Robotic-assisted DIEP harvest was introduced to address these challenges, offering pedicle dissection via an intraperitoneal approach while preserving muscle and limiting fascial injury.[9] The robotic approach improves visualization and physician ergonomics in addition to the benefits outlined above. However, this technique requires specialized equipment, robotic training, abdominal insufflation, and posterior sheath violation—factors that increase complexity, limit widespread adoption, and come with their own inherent risks. Additionally, robotic access typically requires multiple insults to the anterior sheath to allow for port placement and instrumentation, depending on the robot being used. Despite these limitations, the Robo-DIEP flap has been touted as the ideal option for limiting abdominal wall morbidity in patients undergoing autologous breast reconstruction.

The PRIME DIEP flap builds on these concepts by offering a simplified, reproducible approach that avoids posterior sheath violation and minimizes both muscle and muscular nerve disruption. By reflecting the rectus muscle superficially and laterally from the medial border and dissecting the pedicle from its undersurface, the laterally entering motor nerves are preserved. Additionally, a midline fascial plication can be used to reinforce the closure and correct for a diastasis, something that is not accounted for in the robotic approach or in discontinuous approaches using a low lateral fascial split for final dissection of the pedicle. Using a low lateral split may put the laterally orienting nerves at risk, while possibly decreasing the perfusion of the anterior fascia.

A previous case series of 98 hemiabdomens highlighted that 13 (28%) of cases were suitable candidates for the robotic technique based on preoperative CT angiogram.[10] While lateral perforators can also be considered for the PRIME approach, as is the case in robotic flaps, the facial opening is closed separately and not included in the final midline plication. In the senior authors' (R.A.J.) experience over the study period, 7.5% of all DIEP flaps performed were via the PRIME technique. Prospective collection following up long-term outcomes is underway, and it is likely this number will increase with ongoing exposure to the technique over a larger case series.

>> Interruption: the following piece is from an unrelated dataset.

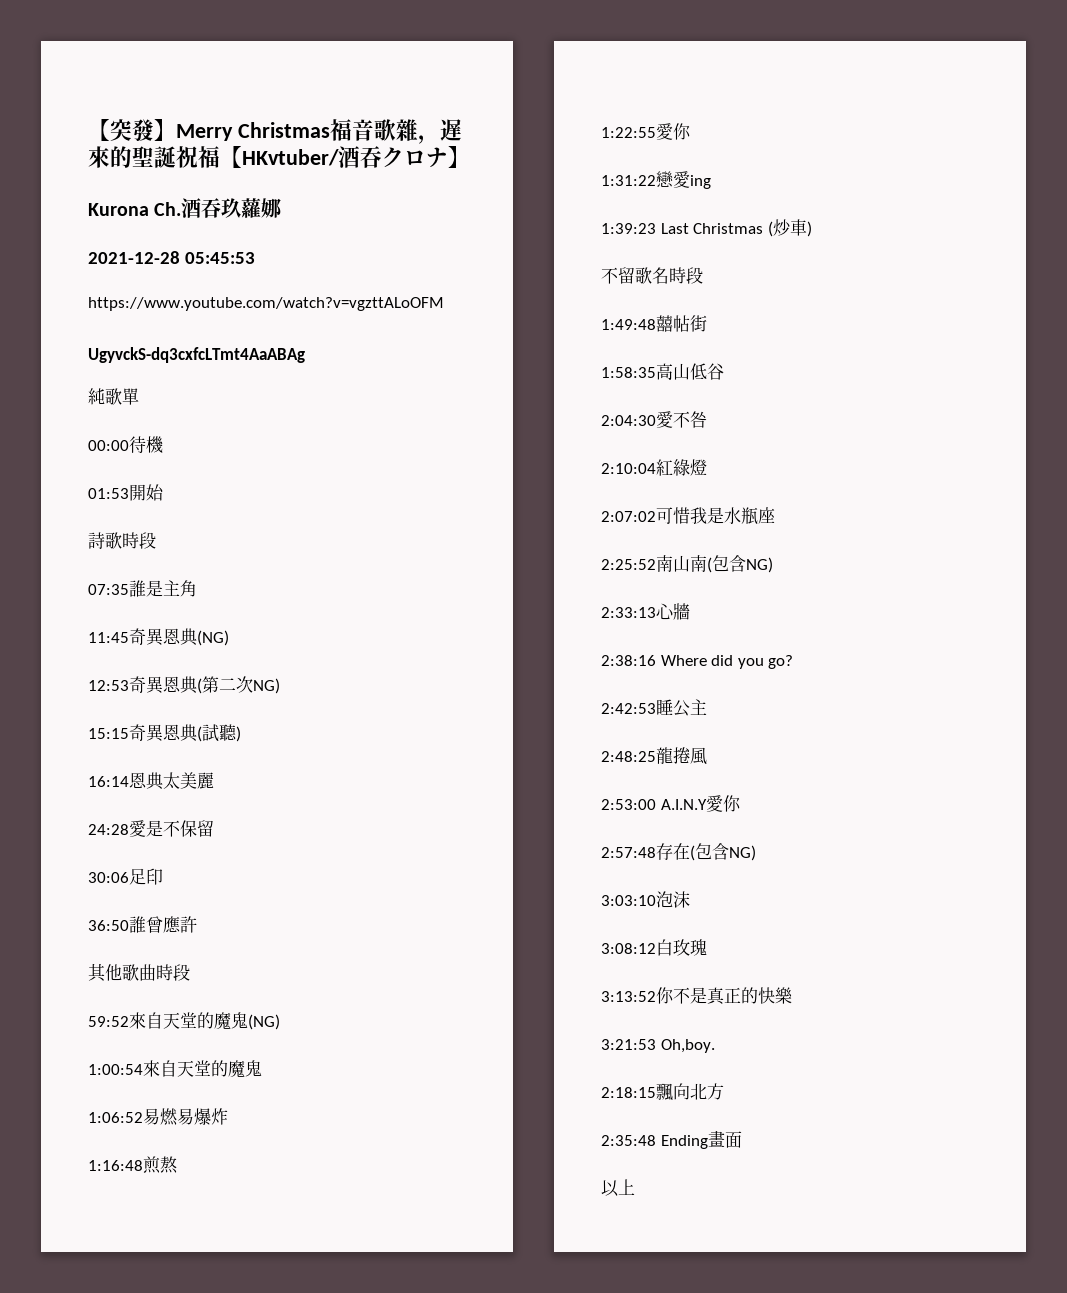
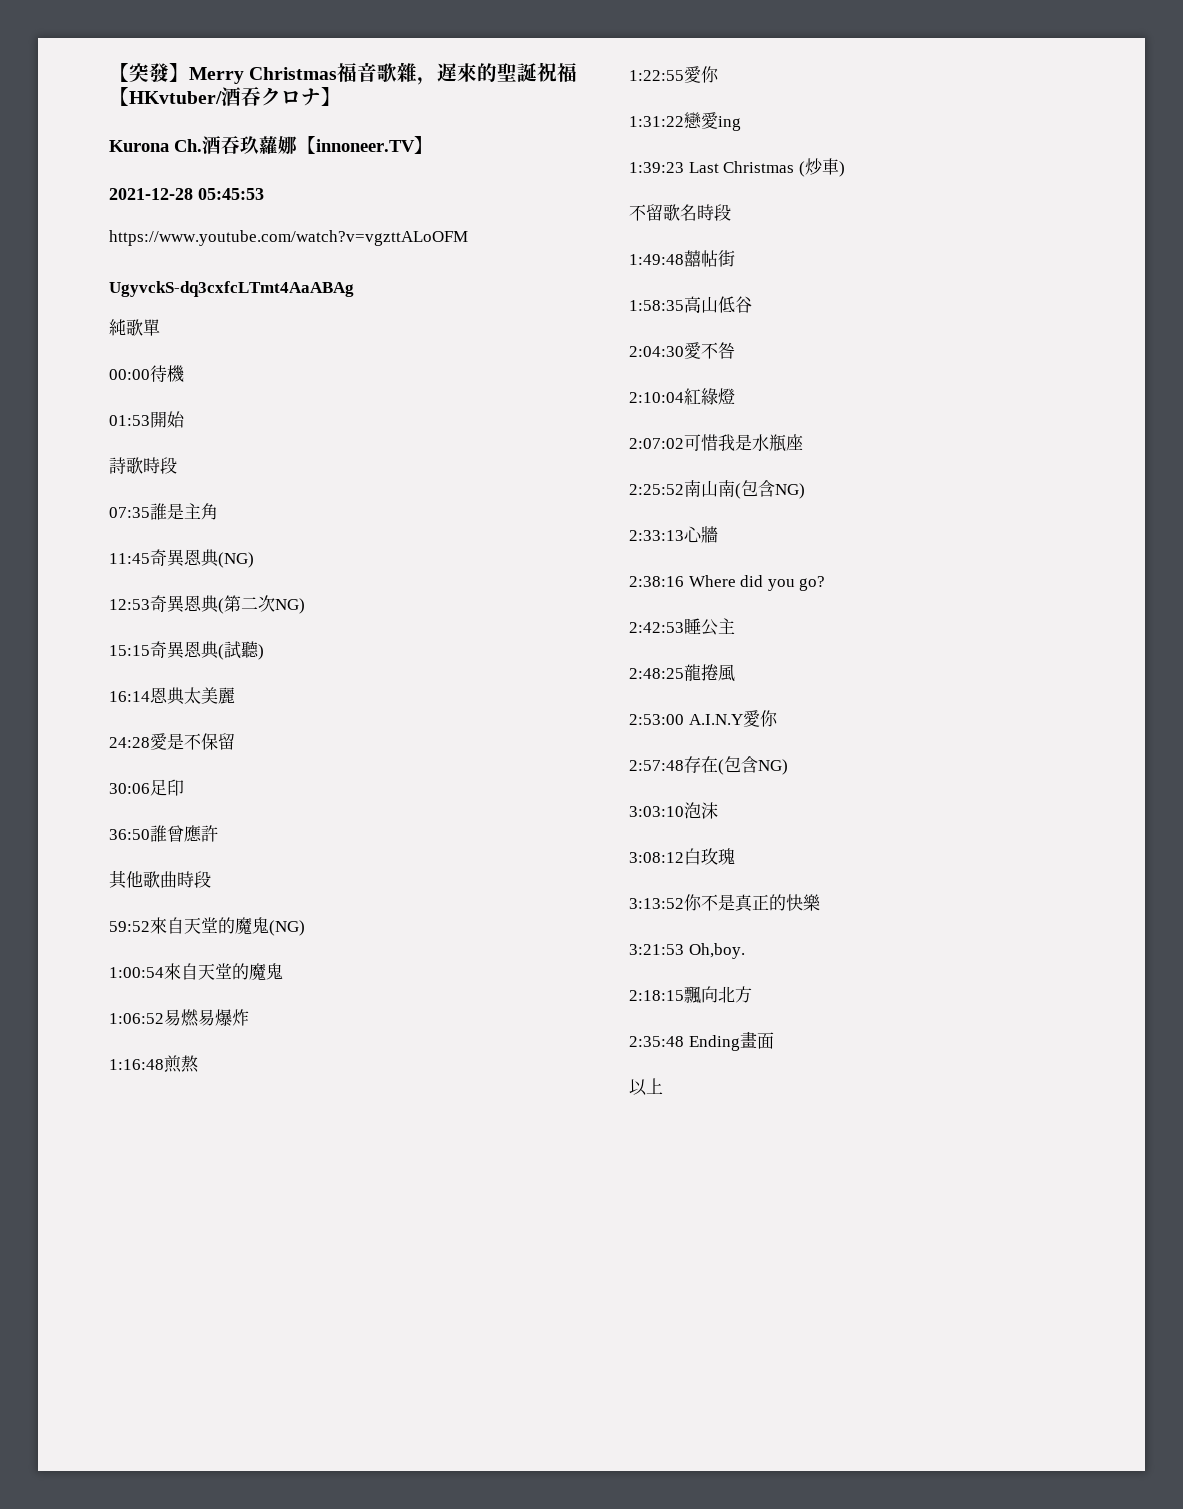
- Kurona Ch.酒吞玖蘿娜
+ Kurona Ch.酒吞玖蘿娜【innoneer.TV】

Recently, Hendrickson and Dusseldorp described a medial paramuscular approach using a paramedian fascial incision and submuscular pedicle dissection without robotic assistance.[11] Similarly, Gowda et al proposed a midline fascial incision technique for bilateral retrorectus pedicle dissection that is ergonomic, reproducible, and muscle-sparing.[12] These strategies reflect a broader movement toward fascia- and nerve-preserving DIEP flap harvests that reduce reliance on robotic platforms. They mirror the current concept of the PRIME DIEP flap and provide wide-ranging benefits to many patients without the requirement of specialized instrumentation or staff.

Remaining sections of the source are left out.